Andrew Wiggins, SF, Kansas: Given the hype that Wiggins came into the season with — and has been facing for the last two years — it was almost impossible for him to live up to expectations. His production has been a step below where it would ideally be, though illness has been an issue in at least a couple of his games. In his head-to-head contest with Parker, though, Wiggins strengthened as the game went on, and he came out with the win. The more he fails to meet the lofty expectations early, though, the better in my eyes. The guy is ridiculously talented and will only improve — as will the team around him as they gain experience and confidence. Kansas isn’t going anywhere, and underestimating Wiggins could provide some decent value for a very public team.
Aaron Gordon, F, Arizona: Gordon has had some solid numbers, though not consistently at the level of Parker or Randle. What has really stood out for Gordon, though, is his defensive play. Freshmen just aren’t supposed to play defense like this — at least not in November. With the Michigan State loss to North Carolina, Arizona is poised to move to No. 1 in the polls. Gordon is a big reason for that, and he will be a big reason for their future success.

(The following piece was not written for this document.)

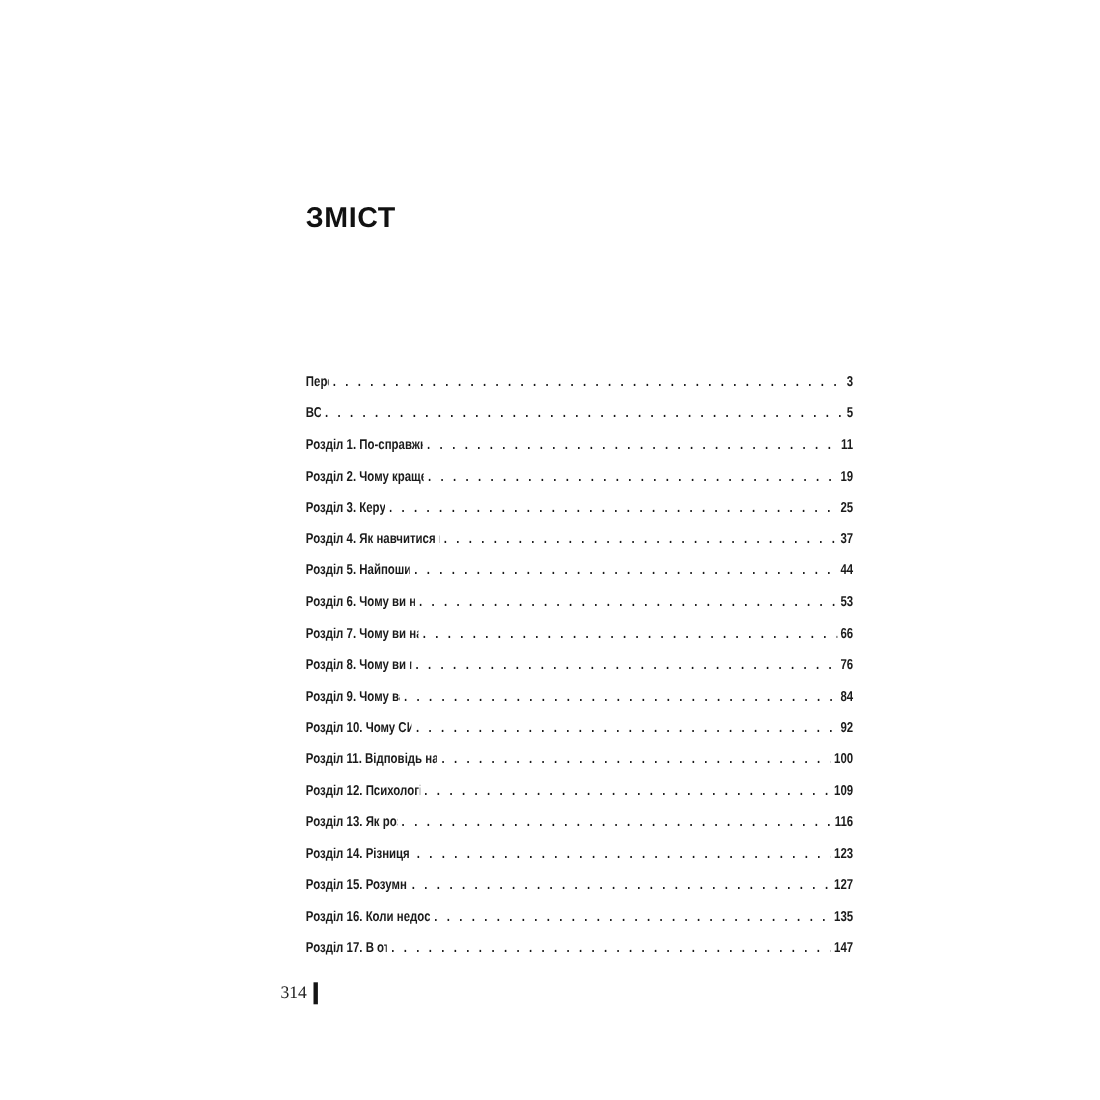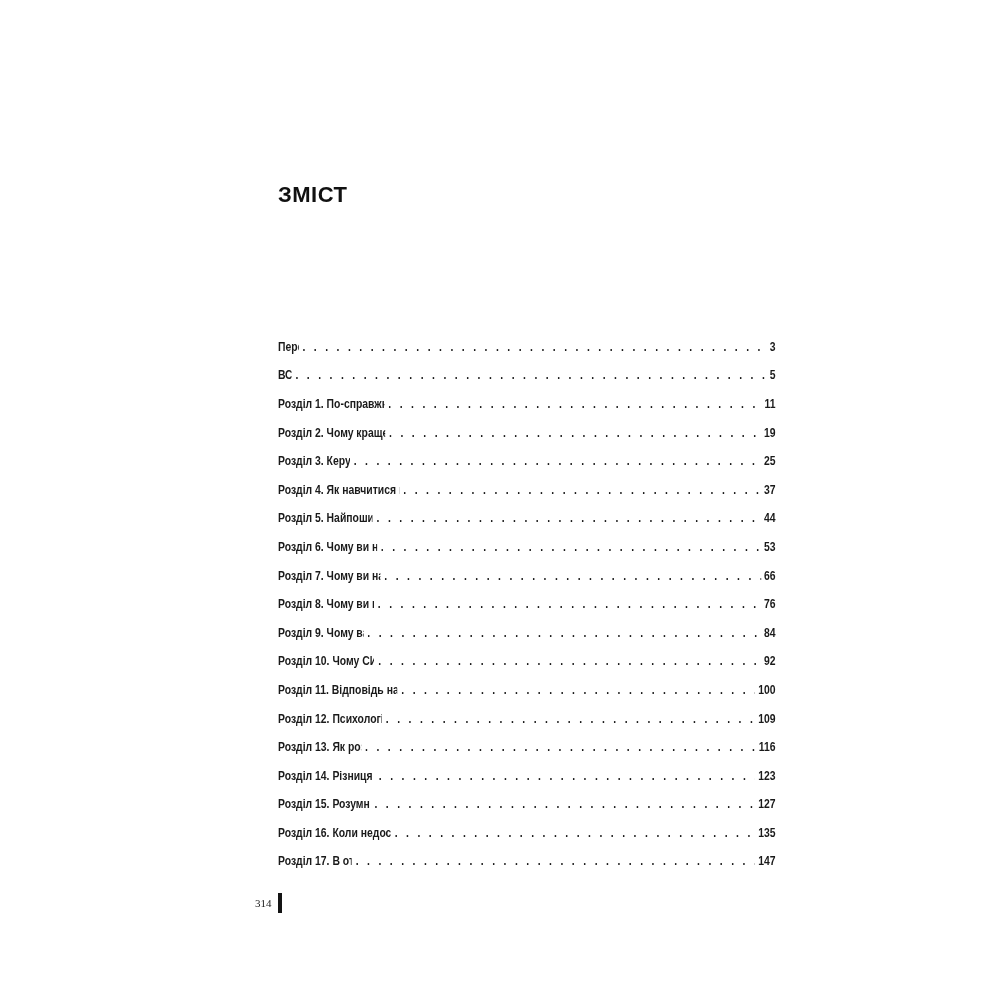"ЗМІСТ" .book-title { font-size: 22px -> 26px }
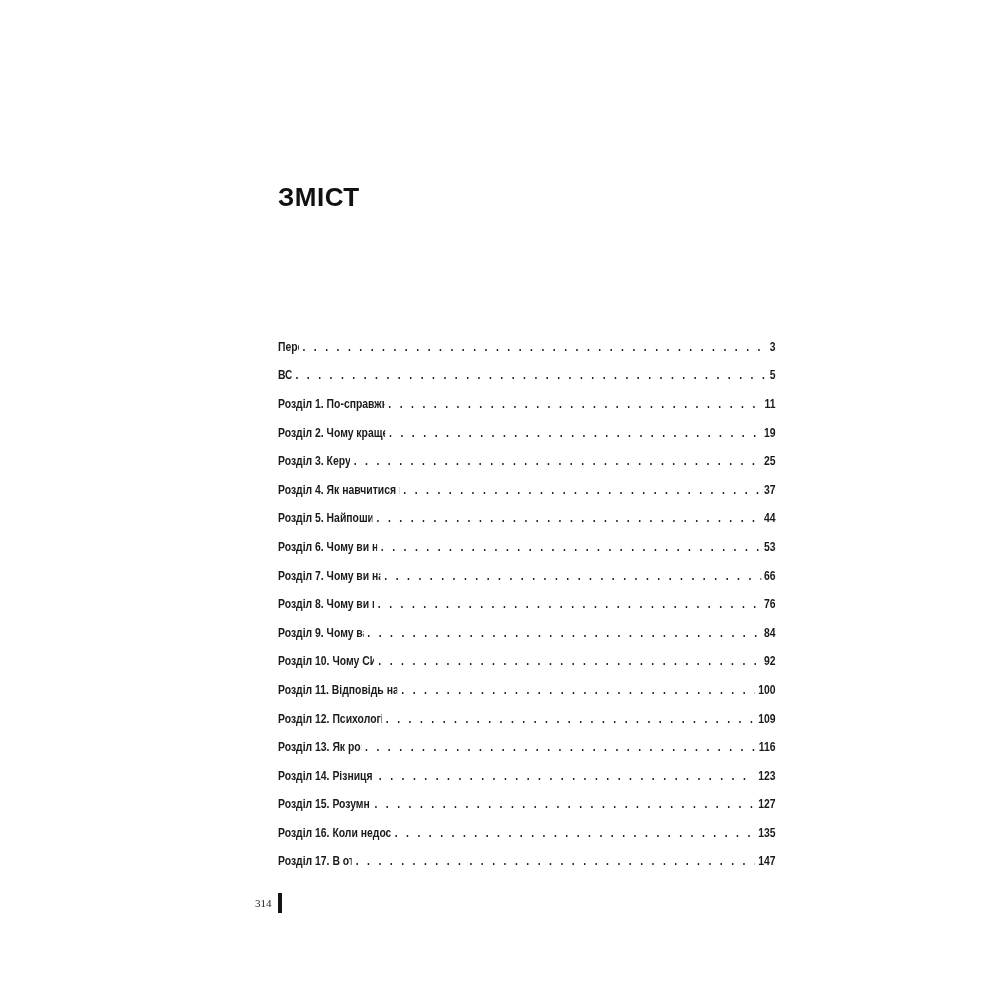"314" .footer { font-size: 11px -> 16px }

Joel Embiid, C, Kansas: When you look at Embiid’s per game numbers, they aren’t that impressive — until you realize that he is only averaging 18 minutes per game. He’s huge and raw, so the Jayhawks are going to have to be patient and expand his role gradually. He has the advantage of not being close to the biggest focus on his team. If he can grow into himself and carve out the role he is physically capable of, though, he could have a bigger tournament impact than any other player on this list.
Noah Vonleh, PF, Indiana: Vonleh has an engine that never quits. At this point, though, the results have not been consistent. He was very good against Syracuse, but he had two boards and no points against UConn. He would be having a much easier time of things if he was at Indiana last year when they were loaded instead of this year where he is one of the very few bright spots. At this point it’s going to be tough to trust Vonleh and the Hoosiers. The key will to be to watch how he and his team develop over the next month. Expectations will be low for the team heading into brutal Big Ten conference play. If he can lift this team on his shoulders by then, he could create some decent value.